Exercise prompt:
Please find the lines in the entries below that contain the word "Capítulo", and copy each one.

Extracted information:
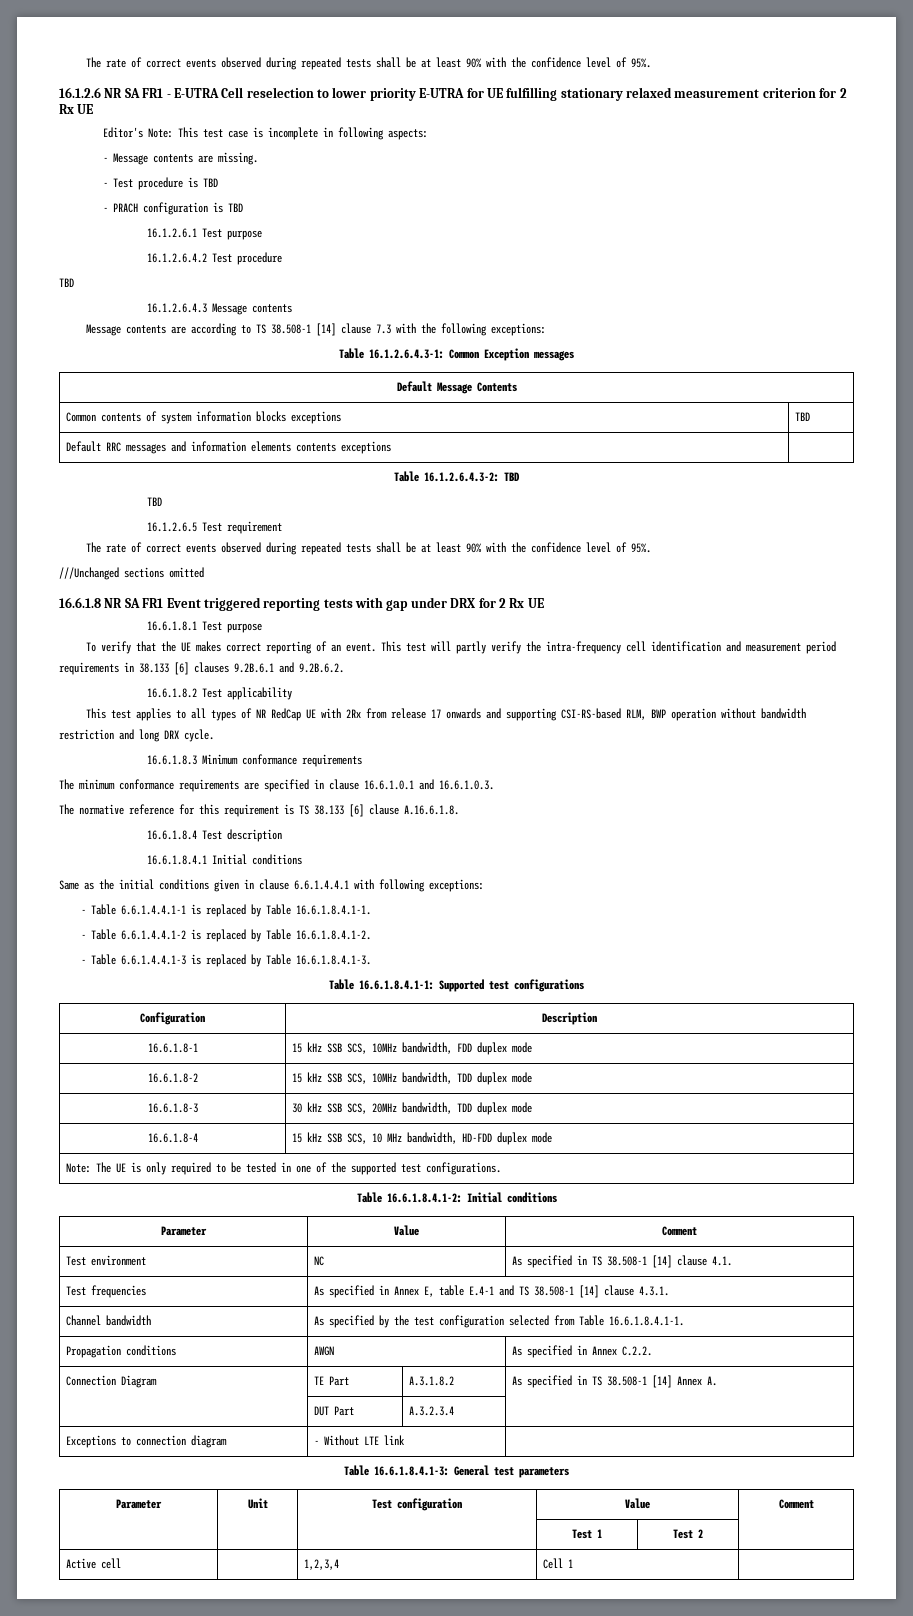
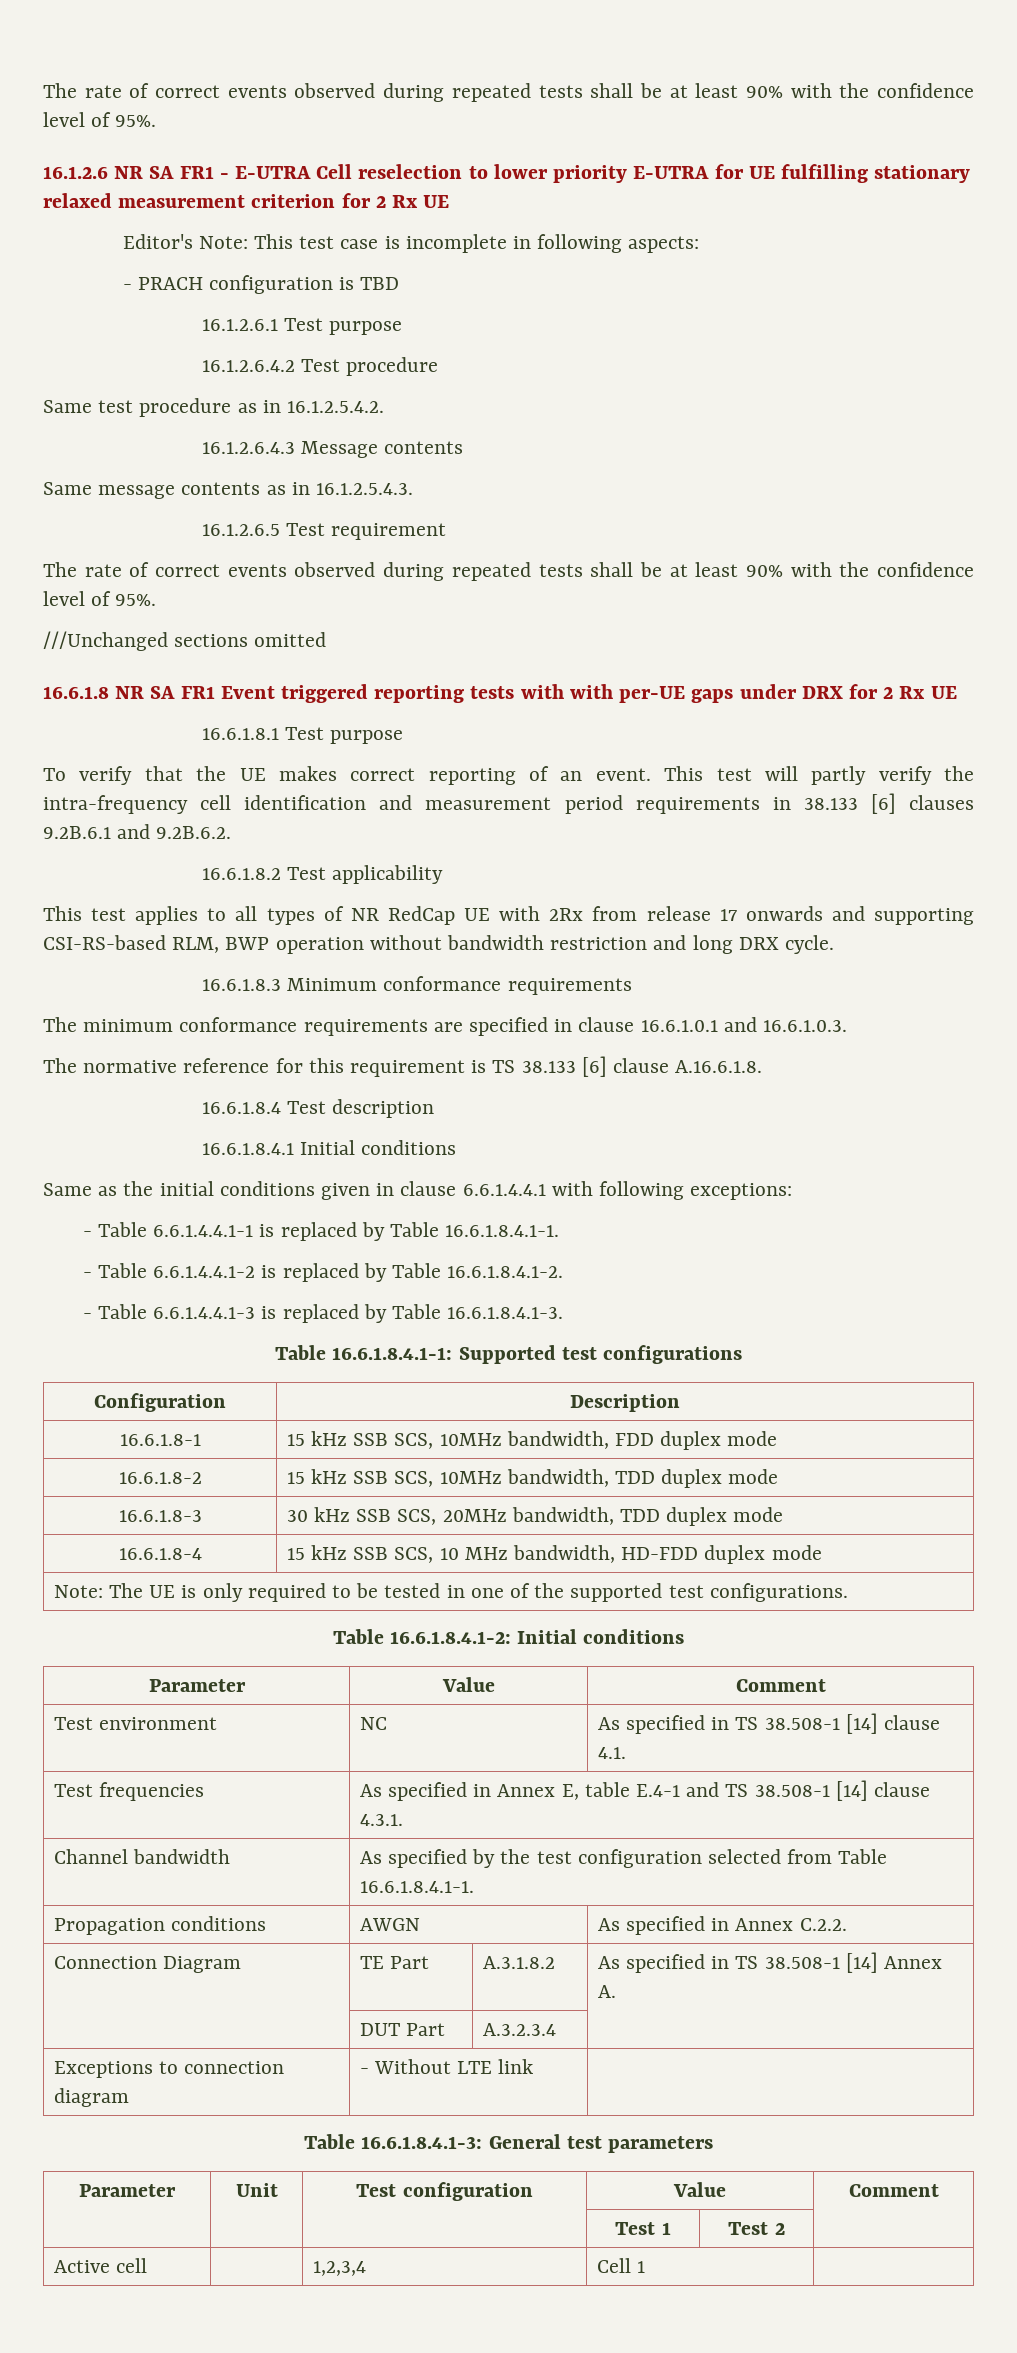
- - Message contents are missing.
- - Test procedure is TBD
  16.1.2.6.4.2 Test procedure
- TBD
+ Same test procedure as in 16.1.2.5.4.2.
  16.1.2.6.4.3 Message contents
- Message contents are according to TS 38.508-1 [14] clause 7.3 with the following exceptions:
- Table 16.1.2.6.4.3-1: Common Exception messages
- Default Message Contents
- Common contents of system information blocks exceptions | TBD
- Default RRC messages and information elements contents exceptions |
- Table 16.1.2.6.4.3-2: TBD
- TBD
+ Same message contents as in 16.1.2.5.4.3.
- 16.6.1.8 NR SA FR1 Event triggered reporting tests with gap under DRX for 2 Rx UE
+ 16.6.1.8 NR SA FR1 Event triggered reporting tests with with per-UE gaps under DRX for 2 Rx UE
* * *
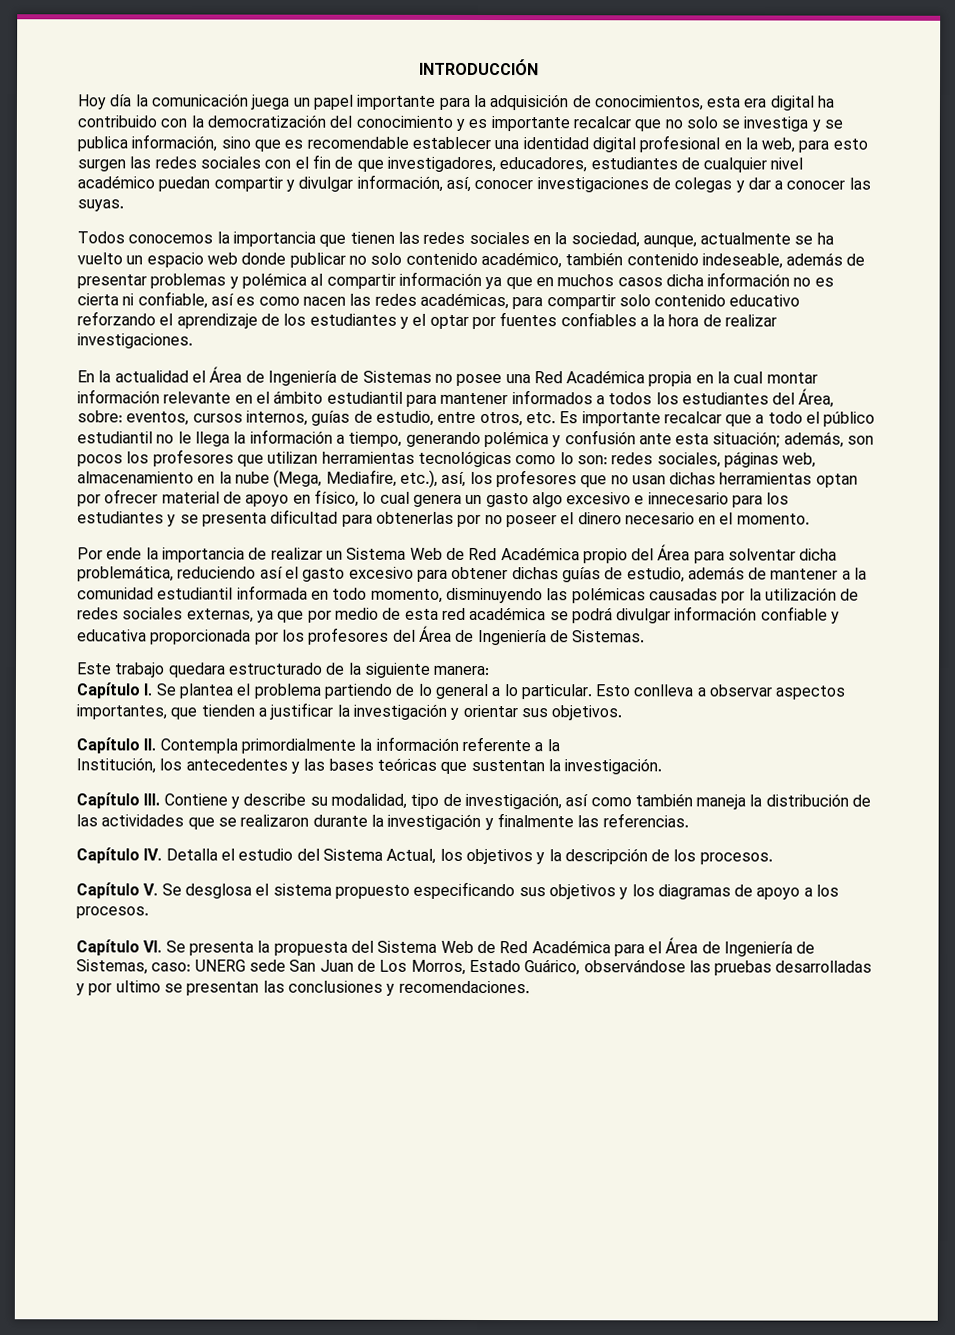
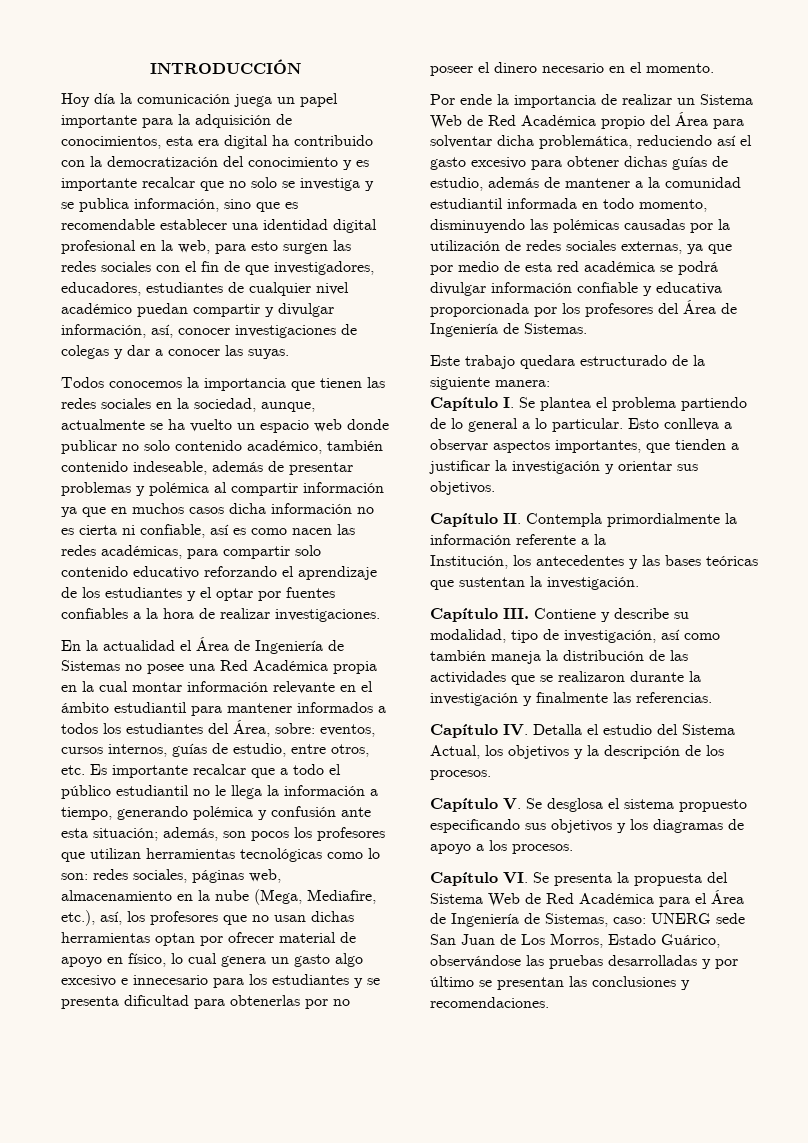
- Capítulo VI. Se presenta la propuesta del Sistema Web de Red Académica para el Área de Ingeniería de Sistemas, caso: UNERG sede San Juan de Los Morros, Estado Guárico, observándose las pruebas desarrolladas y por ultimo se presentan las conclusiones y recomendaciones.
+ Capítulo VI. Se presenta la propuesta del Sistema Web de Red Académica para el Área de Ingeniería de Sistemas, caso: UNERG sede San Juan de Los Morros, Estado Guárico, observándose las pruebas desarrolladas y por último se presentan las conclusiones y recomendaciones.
==
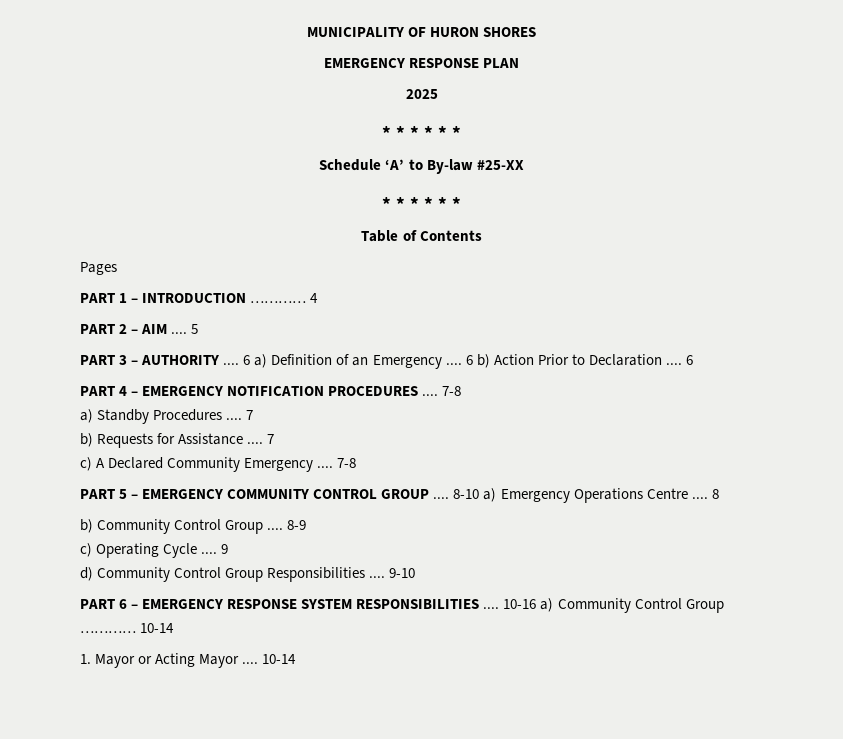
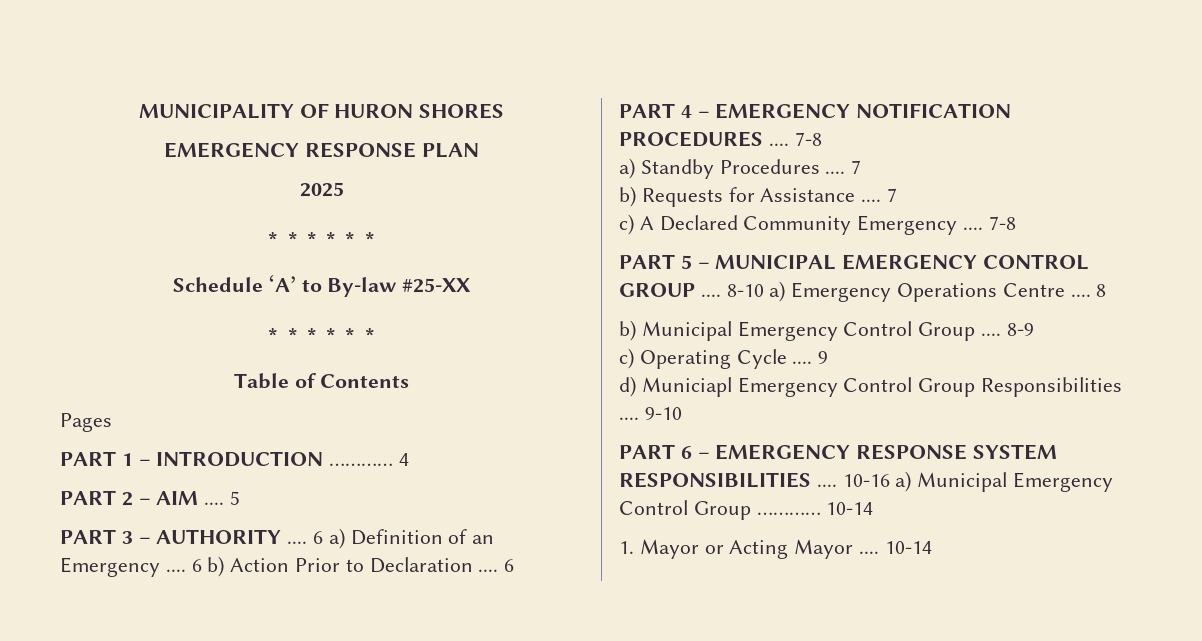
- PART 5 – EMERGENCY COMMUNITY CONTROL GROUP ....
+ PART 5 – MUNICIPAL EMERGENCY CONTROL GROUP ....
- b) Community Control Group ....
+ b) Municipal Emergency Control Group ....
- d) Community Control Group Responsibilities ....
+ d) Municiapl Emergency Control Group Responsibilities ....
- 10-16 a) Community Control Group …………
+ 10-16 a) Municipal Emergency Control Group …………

Your response:
- Capítulo VI. Se presenta la propuesta del Sistema Web de Red Académica para el Área de Ingeniería de Sistemas, caso: UNERG sede San Juan de Los Morros, Estado Guárico, observándose las pruebas desarrolladas y por ultimo se presentan las conclusiones y recomendaciones.
+ Capítulo VI. Se presenta la propuesta del Sistema Web de Red Académica para el Área de Ingeniería de Sistemas, caso: UNERG sede San Juan de Los Morros, Estado Guárico, observándose las pruebas desarrolladas y por último se presentan las conclusiones y recomendaciones.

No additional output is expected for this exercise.